Actor-director Ben Stiller revealed he was diagnosed with prostate cancer two years ago and underwent surgery to be treated for the disease in an interview with Howard Stern on Tuesday.

The 50-year-old Meet the Parents star told Stern he was diagnosed with an “intermediately aggressive” form of the illness in 2014, when he was 48 years old, and that the news had come “out of the blue.”

Stiller appeared on Howard Stern’s SiriusXM radio show alongside his surgeon, Dr. Edward Schaeffer, who had conducted a “robotic assisted laparoscopic radical prostatectomy” to successfully remove the actor’s tumor. Stiller said that if he hadn’t been receiving a regular test called a PSA test to screen for the deadly cancer, he may never have caught it in time.

Stiller followed up his appearance on Howard Stern’s show with an essay posted to Medium about his experience.

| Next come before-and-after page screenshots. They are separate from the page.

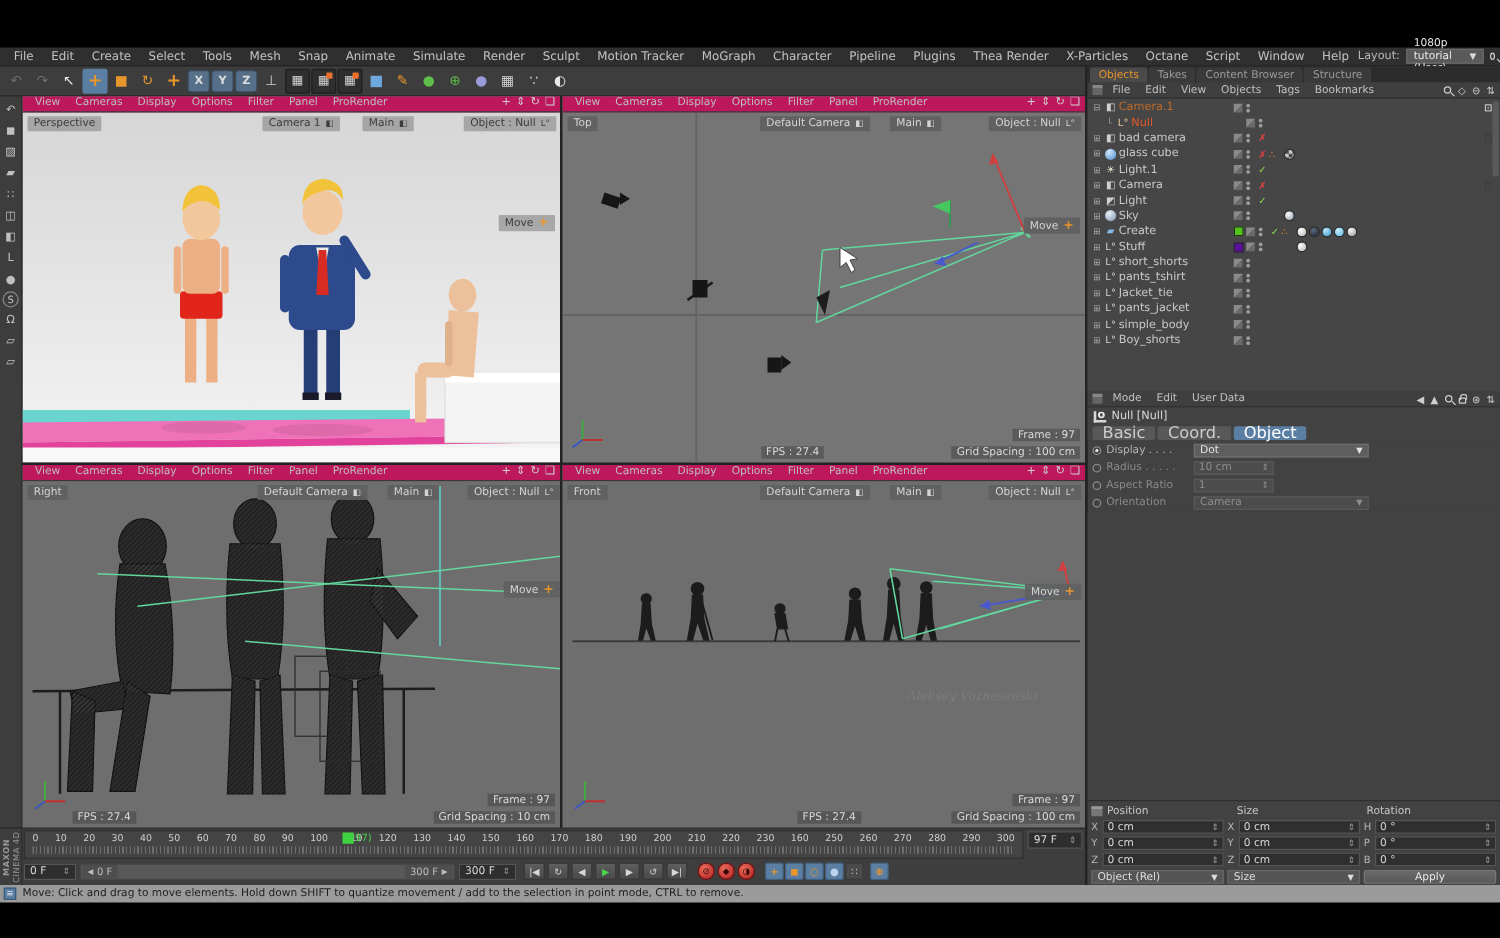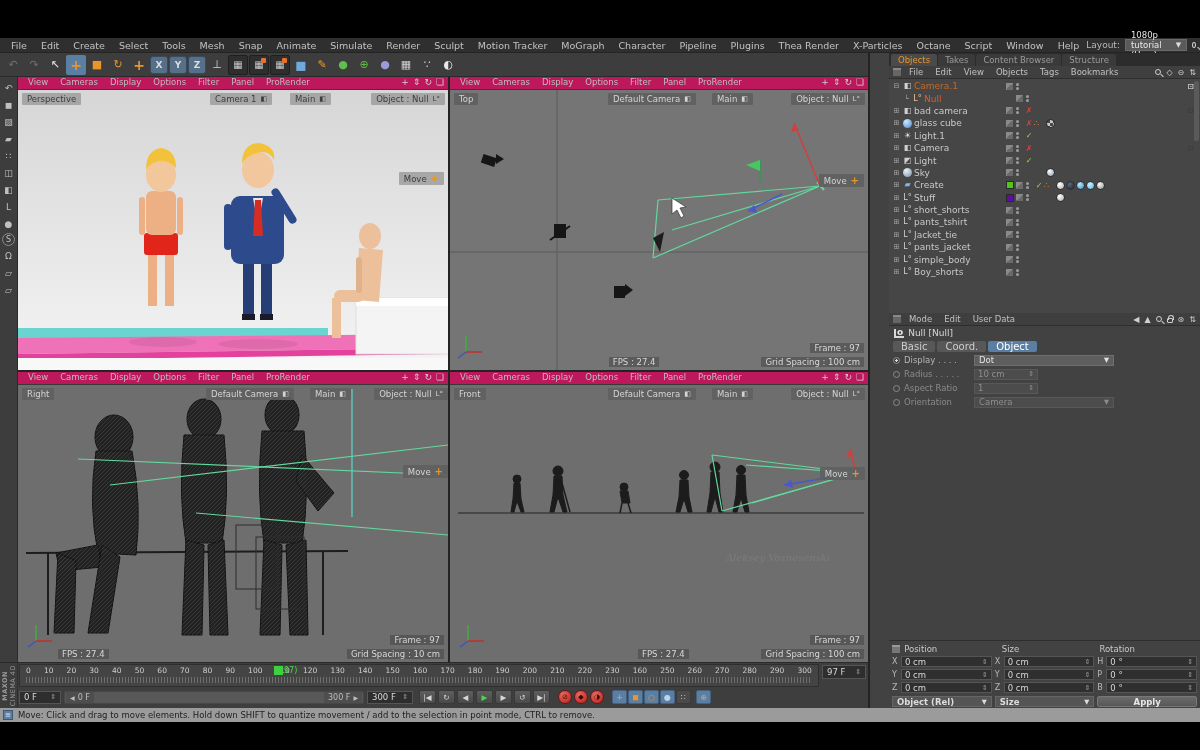--- a/index.html
+++ b/index.html
@@ -10,21 +10,21 @@
   
   .menubar { position:absolute; left:0; top:38px; width:1200px; height:15px; background:#2f2f2f; display:flex; align-items:center; padding:0 4px; font-size:9.5px; color:#c2c2c2; border-bottom:1px solid #242424; }
   .menubar .mi { padding:0 7px; white-space:nowrap; }
   .layoutbox { margin-left:auto; display:flex; align-items:center; gap:5px; font-size:9px; color:#b8b8b8; }
   .layout-select { background:#5a5a5a; border:1px solid #6a6a6a; color:#e8e8e8; height:12px; display:flex; align-items:center; gap:8px; padding:0 5px; font-size:8.5px; }
   .layout-select .car { font-size:7px; color:#ddd; }
 
   .mainrow { position:absolute; left:0; top:53px; width:1200px; height:655px; display:flex; }
   .leftcol { width:868px; height:655px; display:flex; flex-direction:column; }
   .vsep { width:2px; background:#232323; }
-  .rightcol { width:330px; height:655px; background:#424242; display:flex; flex-direction:column;padding-left:19px; }
+  .rightcol { width:330px; height:655px; background:#424242; display:flex; flex-direction:column; }
 
   
   .toolbar { height:24px; background:#3d3d3d; border-bottom:1px solid #2a2a2a; display:flex; align-items:center; padding:0 3px; gap:1px; }
   .tool { width:20px; height:20px; display:flex; align-items:center; justify-content:center; font-size:11px; color:#c0c0c0; border-radius:2px; position:relative; }
   .tool.dim { color:#6f6f6f; }
   .tool.c-orange { color:#e8962c; }
   .tool.c-white { color:#e8e8e8; }
   .tool.c-blue { color:#6fa8dc; }
   .tool.c-green { color:#5fbf4a; }
   .tool.c-lav { color:#9a9ad8; }
@@ -86,21 +86,21 @@
   .orow .vdots i { display:block; width:3px; height:3px; border-radius:50%; background:#9d9d9d; margin:1px 0; }
   .orow .ostate { width:10px; flex:none; font-size:8px; text-align:center; }
   .orow .tagdots { width:12px; flex:none; color:#e0832c; font-size:8px; letter-spacing:-1px; }
   .orow .mat { width:9px; height:9px; border-radius:50%; flex:none; margin-right:1px; border:1px solid #2f2f2f; }
   .orow .ricon { margin-left:auto; margin-right:6px; font-size:8px; }
   .omscroll { position:absolute; right:1px; top:2px; width:5px; height:60px; background:#5a5a5a; border-radius:2px; }
 
   .attr-title { height:14px; display:flex; align-items:center; gap:4px; padding:0 5px; background:#424242; font-size:9px; color:#d8d8d8; }
   .nullglyph { color:#e8e8e8; font-weight:bold; font-size:9px; border-bottom:2px solid #d8d8d8; border-left:2px solid #d8d8d8; padding:0 1px 0 1px; line-height:7px; height:9px; }
   .subtabs { height:13px; display:flex; gap:2px; padding:1px 4px; background:#424242; }
-  .stab { background:#585858; color:#cccccc; font-size:10px; padding:0 8px; border-radius:2px; display:flex; align-items:center; }
+  .stab { background:#585858; color:#cccccc; font-size:13px; padding:0 8px; border-radius:2px; display:flex; align-items:center; }
   .stab.active { background:#5b7ea3; color:#fff; }
   .sechead { height:12px; background:#3a3a3a; border-top:1px solid #2e2e2e; border-bottom:1px solid #2e2e2e; display:flex; align-items:center; padding:0 5px; color:#dcdcdc; font-size:8.5px; font-weight:bold; }
   .prow { height:14px; display:flex; align-items:center; padding:0 4px; gap:4px; font-size:8.5px; }
   .prow .radio { width:7px; height:7px; border:1px solid #8a8a8a; border-radius:50%; flex:none; }
   .prow .radio.on { background:radial-gradient(circle,#ddd 35%,transparent 40%); }
   .prow .plabel { width:66px; flex:none; color:#b4b4b4; }
   .prow.dim .plabel { color:#8a8a8a; }
   .pdrop { width:140px; height:11px; background:#5e5e5e; border:1px solid #6e6e6e; color:#e2e2e2; display:flex; align-items:center; padding:0 4px; font-size:8.5px; }
   .pdrop .car { margin-left:auto; font-size:6.5px; }
   .prow.dim .pdrop { background:#4c4c4c; border-color:#585858; color:#8e8e8e; }
@@ -112,21 +112,21 @@
   .coords { height:68px; background:#424242; border-top:1px solid #2e2e2e; padding:1px 3px; font-size:8.5px; }
   .chead { display:flex; height:13px; align-items:center; color:#c8c8c8; }
   .chead .hicon { width:9px; height:8px; background:linear-gradient(#9a9a9a 30%,#777 30%); margin-right:4px; }
   .chead span.h { width:108px; }
   .ccols { display:flex; gap:3px; }
   .ccol { width:106px; }
   .crow { display:flex; align-items:center; height:13px; gap:2px; }
   .crow .ax { width:7px; color:#b8b8b8; font-size:8px; }
   .cfield { flex:1; height:11px; background:#2f2f2f; border:1px solid #555; color:#d8d8d8; display:flex; align-items:center; padding:0 3px; }
   .cfield .ud { margin-left:auto; font-size:7px; color:#999; }
-  .cfoot { height:13px; display:flex; align-items:center; margin-top:1px;font-weight:bold; }
+  .cfoot { height:13px; display:flex; align-items:center; margin-top:1px; }
   .cdrop { flex:1; height:11px; background:#555; border:1px solid #666; color:#ddd; display:flex; align-items:center; padding:0 4px; }
   .cdrop .car { margin-left:auto; font-size:6.5px; }
   .cbtn { flex:1; height:11px; background:linear-gradient(#6a6a6a,#585858); border:1px solid #777; border-radius:2px; color:#e8e8e8; display:flex; align-items:center; justify-content:center; }
 
   
   .timeline { height:46px; background:#3e3e3e; border-top:1px solid #2a2a2a; display:flex; }
   .brand { width:18px; background:#3d3d3d; border-right:1px solid #2e2e2e; display:flex; flex-direction:row; justify-content:center; align-items:center; overflow:hidden; }
   .brand span { writing-mode:vertical-rl; transform:rotate(180deg); font-size:6.5px; color:#9a9a9a; letter-spacing:.5px; line-height:8px; }
   .brand .bx { font-weight:bold; }
   .tl-main { flex:1; display:flex; flex-direction:column; }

“I got diagnosed with prostate cancer Friday, June 13th, 2014. On September 17th of that year I got a test back telling me I was cancer free,” Stiller wrote. “The three months in between were a crazy roller coaster ride with which about 180,000 men a year in America can identify.”

He continued:

“Taking the PSA test saved my life. Literally. That’s why I am writing this now. There has been a lot of controversy over the test in the last few years. Articles and op-eds on whether it is safe, studies that seem to be interpreted in many different ways, and debates about whether men should take it all. I am not offering a scientific point of view here, just a personal one, based on my experience. The bottom line for me: I was lucky enough to have a doctor who gave me what they call a “baseline” PSA test when I was about 46. I have no history of prostate cancer in my family and I am not in the high-risk group, being neither — to the best of my knowledge — of African or Scandinavian ancestry. I had no symptoms.”

The actor praised the “thoughtful” internist who conducted PSA tests on him, avoiding guidelines set forth by by the American Cancer Society to wait until age 50 to conduct them. The actor wrote that critics of the test contend that, “depending on how they interpret the data, doctors can send patients for further tests like the MRI and the more invasive biopsy, when not needed.”

“But without this PSA test itself, or any screening procedure at all, how are doctors going to detect asymptomatic cases like mine, before the cancer has spread and metastasized throughout one’s body rendering it incurable?” Stiller wrote.

Stiller concluded by revealing that he has now been cancer-free for two years. The actor and filmmaker has a number of projects coming up, both in front of and behind the camera, including a starring role opposite Adam Sandler and Dustin Hoffman in Noah Baumbach’s next movie and as a producer on Dodgeball 2 and Jack Black comedy The Polka King.